Armed men on Tuesday boarded a Hong Kong-flagged tanker ship off the coast of Iran near the Strait of Hormuz, holding the ship for a short time before releasing it amid heightened tensions between Tehran and the US, authorities said.
No one immediately claimed responsibility for the seizure, although suspicion fell on Iran’s Islamic Revolutionary Guard Corps.
Iranian officials and state media did not immediately acknowledge the incident and the US Navy’s 5th Fleet, based on Bahrain off the coast of Saudi Arabia, did not respond to a request for comment.
The incident comes after private maritime intelligence firm Dryad Global warned of suspicious incidents over the past few days near the Strait of Hormuz, through which one-fifth of all oil is traded.
The incident happened near Iran’s Ras al-Kuh coast.
The vessel “had been boarded by armed men while at anchor,” the United Kingdom Maritime Trade Operations organization said in an alert. “All vessels in the vicinity are to stay vigilant and to report any incidents.”
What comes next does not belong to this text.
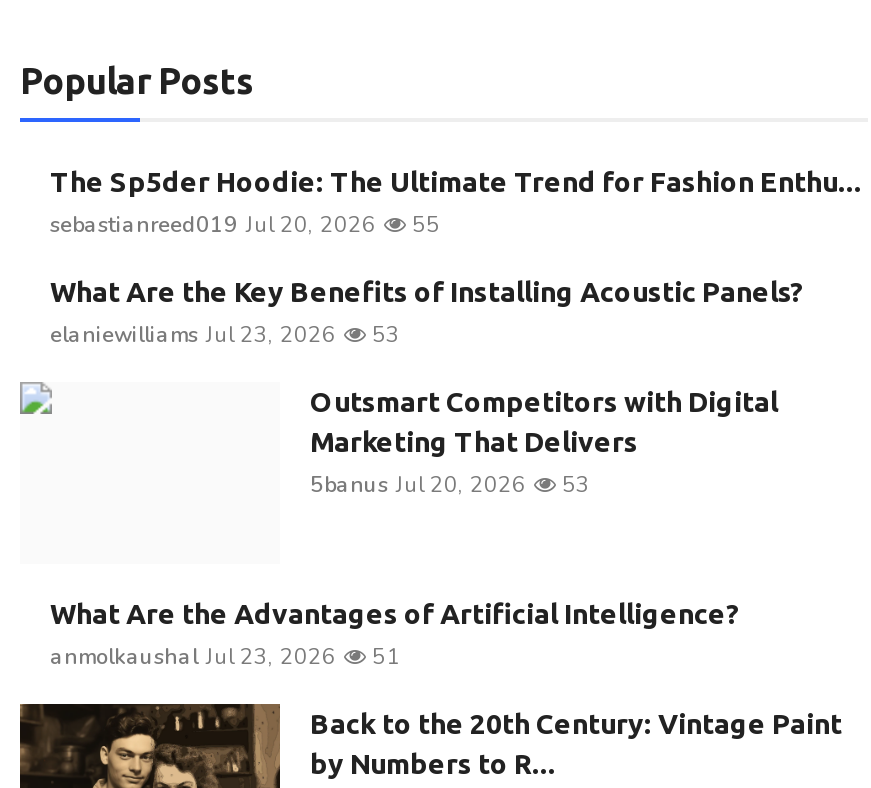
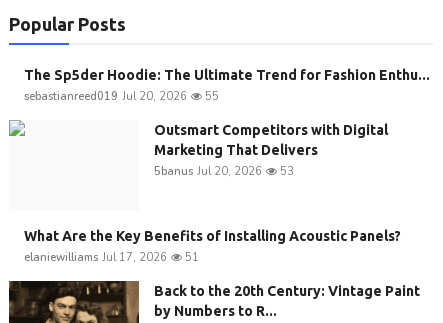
moved [50,275,804,307] -> [24,228,401,244]: What Are the Key Benefits of Installing Acoustic Panels?
[50,319,400,349] elaniewilliams Jul 23, 2026 | 53 -> none
[50,597,740,671] What Are the Advantages of Artificial Intelligence? | anmolkaushal Jul 23, 2026 -> [24,250,167,264] elaniewilliams Jul 17, 2026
The organization later said that the ship had been released and was underway under its captain’s control, without elaborating.
Dryad Global identified the ship as the Hong Kong-flagged SC Taipei bound for Saudi Arabia and said the 22 crew members were Chinese.
The SC Taipei’s satellite tracking beacon showed it off the coast of Iran in the general vicinity of the warning, data on the Web site MarineTraffic.com showed.
The ship’s owners could not be immediately reached, although a UN database lists a mail-forwarding address for the owners that is associated with Shanghai-based Aoxing Ship Management.
The US Department of State last month sanctioned Aoxing Ship Management for “knowingly engaging in a significant transaction for the purchase, acquisition, sale, transport or marketing of petrochemical products from Iran,” despite US sanctions.
The quick release of the ship suggests that Iran realized only after the fact that it had seized a Chinese vessel, rather than a Western one, as in previous incidents.
Iran has increasingly relied on China amid US sanctions over its nuclear program.
“At a time when China still buys Iranian oil and Iran has few international friends, such a move would be highly irregular and would not further Iran’s interests,” Dryad Global said.
Even as both face the same invisible enemy in the COVID-19 pandemic, Iran and the US remain locked in retaliatory pressure campaigns that view the outbreak as just the latest battleground.
Online video and Iranian media reports suggest that Iran has deployed Fajr-5 missile batteries on beaches along the Strait of Hormuz.
Dryad Global has previously reported maritime incidents in and around the Strait of Hormuz.
Two boats with a raised ladder on March 27 approached a US-flagged container ship, while Revolutionary Guard vessels approached a ship on April 2, the firm said.
“The detention of a vessel in the Strait of Hormuz would fit comfortably within previous Iranian intent and capability ... and would provide an opportune ‘opening salvo’ in an Iranian attempt to release the pressures the country currently faces,” Dryad Global said on Tuesday.